Quatre pilotes animent ce meeting.
René LABOUCHERE
Il pilote un biplan Farman "flambant neuf, élégant et robuste" , qui décolle "très facilement au premier essai et atterrit avec une aisance remarquable" , devant cinq mille spectateurs.
Il effectuera même un vol avec un passager...
Monsieur FISCHER
Après avoir déjeuné sous le hangar, il effectue un vol parfait sur son biplan et se pose avec "une légéreté surprenante après avoir plané au dessus de la gare et évolué sur le quartier Saint-Martin". D'une main de maître, le pilote "conduit son avion exactement devant la porte de son hangar", à la grande surprise des spectateurs.
Marthe NIEL
Elle fut la première femme à avoir obtenu son brevet de pilote à l'Aéroclub de France.
Marthe NIEL, surnommée "la femme oiseau" provoque l'engouement du public et devient l'héroïne de la manifestation.

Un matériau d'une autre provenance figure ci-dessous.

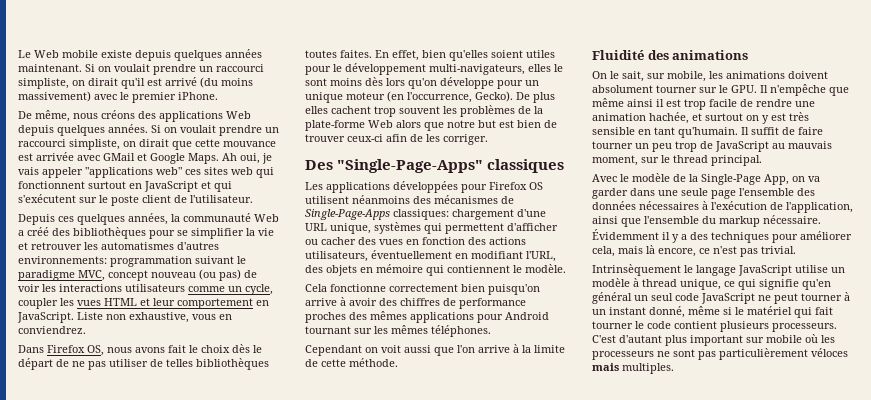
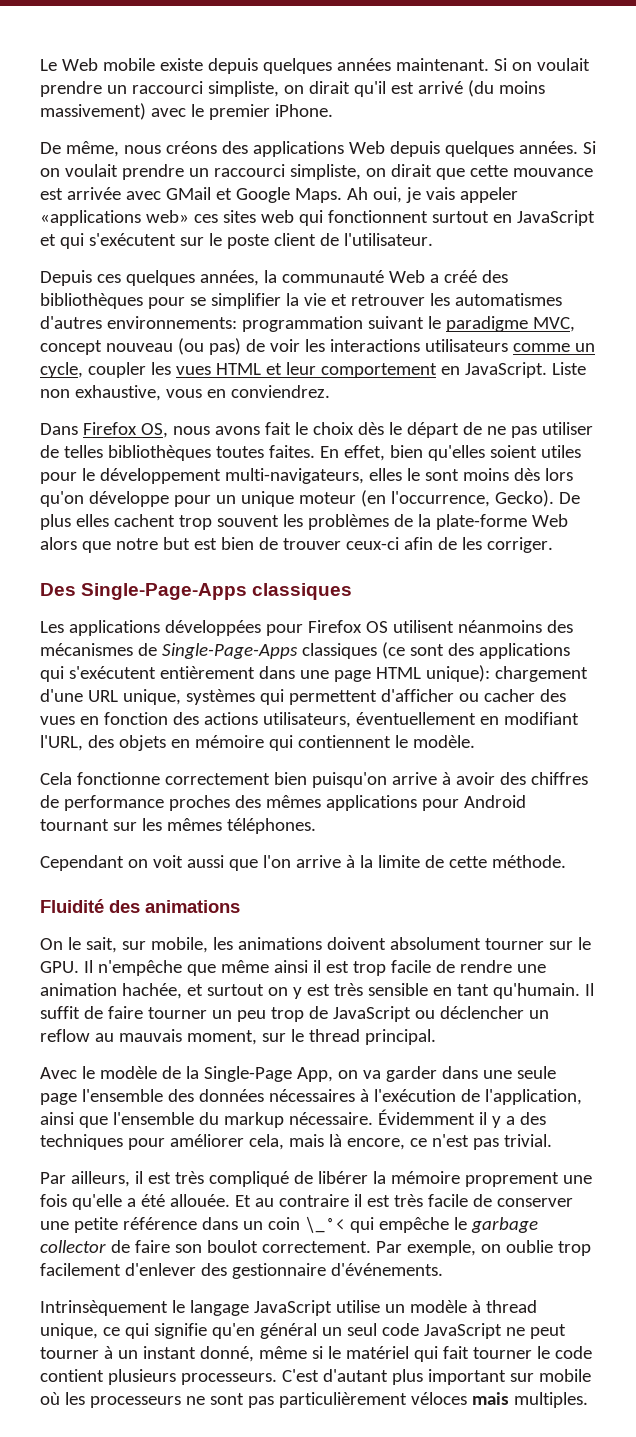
[85,167,182,178] "applications web" -> [40,210,189,226] «applications web»
[337,159,484,173] "Single-Page-Apps" -> [81,583,248,600] Single-Page-Apps
[393,209,449,220] classiques: -> [301,642,570,659] [40,665,490,682] classiques (ce sont des applications qui s'exécutent entièrement dans une page HTML unique):
(769, 146) none -> [414,1006,549,1019] [40,1029,90,1042] ou déclencher un reflow
(796, 250) none -> [40,1171,592,1187] [40,1194,573,1210] [40,1216,538,1234] [40,1240,591,1256] [40,1263,443,1279] // Par ailleurs, il est très compliqué de libérer la mémoire proprement une fois qu'elle a été allouée. Et au contraire il est très facile de conserver une petite référence dans un coin \_°< qui empêche le garbage collector de faire son boulot correctement. Par exemple, on oublie trop facilement d'enlever des gestionnaire d'événements.

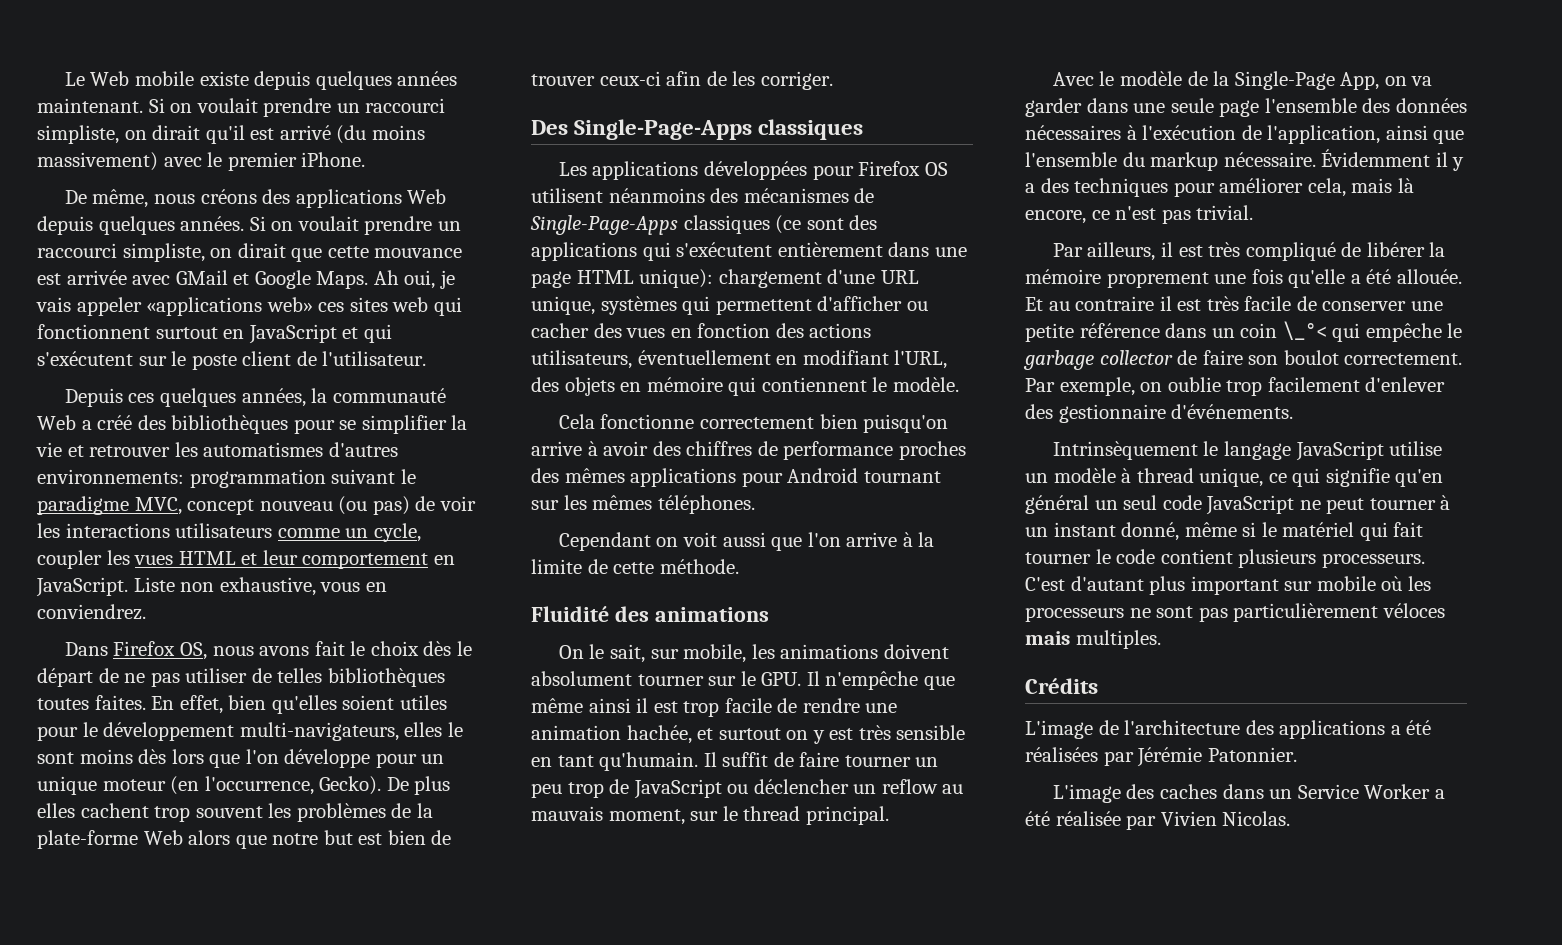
[40,491,84,507] qu'on -> [209,749,279,768] que l'on
(588, 1400) none -> [1025,678,1098,694] [1025,720,1432,739] [1025,747,1297,767] [1052,784,1445,803] [1025,811,1291,830] // Crédits // L'image de l'architecture des applications a été réalisées par Jérémie Patonnier. // L'image des caches dans un Service Worker a été réalisée par Vivien Nicolas.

Son monoplan est qualifié par les journalistes de l'époque comme "gracieux, semblant un énorme papillon élargissant ses ailes d'or autour de son corselet".
Tout d'abord, "serrée dans un manteau de laine blanche, coiffée d'un polo rouge", elle suivra des yeux les évolutions de son propre appareil "monté" par FRANTZ , son tout jeune mécanicien de dix sept ans , dont le brevet n'a guère que trois mois.
Enfin , à son tour, elle fait frémir la foule en frolant la cime des arbres qui bordent la route de Bordeaux, et pique du nez à l'atterrissage. Il y a heureusement plus de peur que de mal : "La béquille correspondant aux roues des patins est cassée et les bouts des deux ailes de l'hélice sont éraflés".
Monsieur MALLARD
Il devait arriver d'ANGOULEME dès le premier jour par la voie des airs, mais la brume l'empêcha de partir. Il n'arrive à CHAMIERS que le deuxième jour , avec son monoplan remorqué par une automobile, ce qui fait mauvaise impression et provoque des commentaires acides de la part des journalistes : on trouve ainsi "l'appareil de MALLARD fort différent de celui de Mme NIEL. Il est loin de donner l'impression de légéreté et de sûreté des autres aéroplanes. Il est bas, écrasé et semble un insecte massif à courtes pattes, aplati devant l'élégant papillon" de Mme NIEL.
MALLARD ne paraît pas entendre ces quolibets, et monte le plus vite possible son "engin hideux".
Sans prendre garde à la forte brise, il s'envole péniblement. Les articles de presse relatent la suite : "tandis qu'il plane à faible hauteur, son élan le porte vers le pylone soutenant les fils conducteurs d'énergie électrique. il l'aperçoit trop tard pour l'éviter et l'appareil va littéralement se piquer sur le mât de fer où il se fiche comme un pieu. (...) Le pylone a éventré le moteur d'où coule une huile rougeâtre que de loin on prend pour du sang et cette illusion d'optique impressionne cruellement les spectateurs".
MALLARD ressemble plus à cet instant à un Don Quichotte qu'à un chevalier du ciel. "Immobile sur son siège pour ne pas rompre l'équilibre instable de son appareil embroché, il attend qu'on vienne le délivrer".
Pauvre MALLARD! Après avoir ainsi perdu toute sa dignité, il ne lui reste plus guère qu'à remercier les organisateurs d'avoir eu l'idée géniale de faire couper le courant électrique pendant la durée du meeting.
C'est le photographe PORTAS, de PERIGUEUX, qui fut seul autorisé à prendre et à mettre en vente les portraits des aviateurs et de leurs appareils. Remercions ainsi ce talentueux photographe, qui me permet aujourd'hui d'illustrer quasiment minute par minute le déroulement de ce meeting, y compris l'accident de l'infortuné MALLARD.
Au passage, je note que PORTAS était également un commerçant avisé , car il utilisa et vendit ses propres clichés pris à Chamiers de Mme NIEL pour le meeting auquel participa cette dernière à GAILLAC les 20,21 et 22 Mai 1911 (la photo de Mme NIEL légendée Gaillac Aviation est la reprise d'une carte Périgueux-Aviation).
Pour le commentaire de cet article, je me suis essentiellement servi de l'ouvrage de Jean-Claude CARRERE "COULOUNIEIX-CHAMIERS Histoire et histoires", paru en 11/1998 aux éditions FANLAC, et qui reprend de nombreuses citations des journaux de l'époque "L'Avenir de la Dordogne" et "L'Argus du Périgord".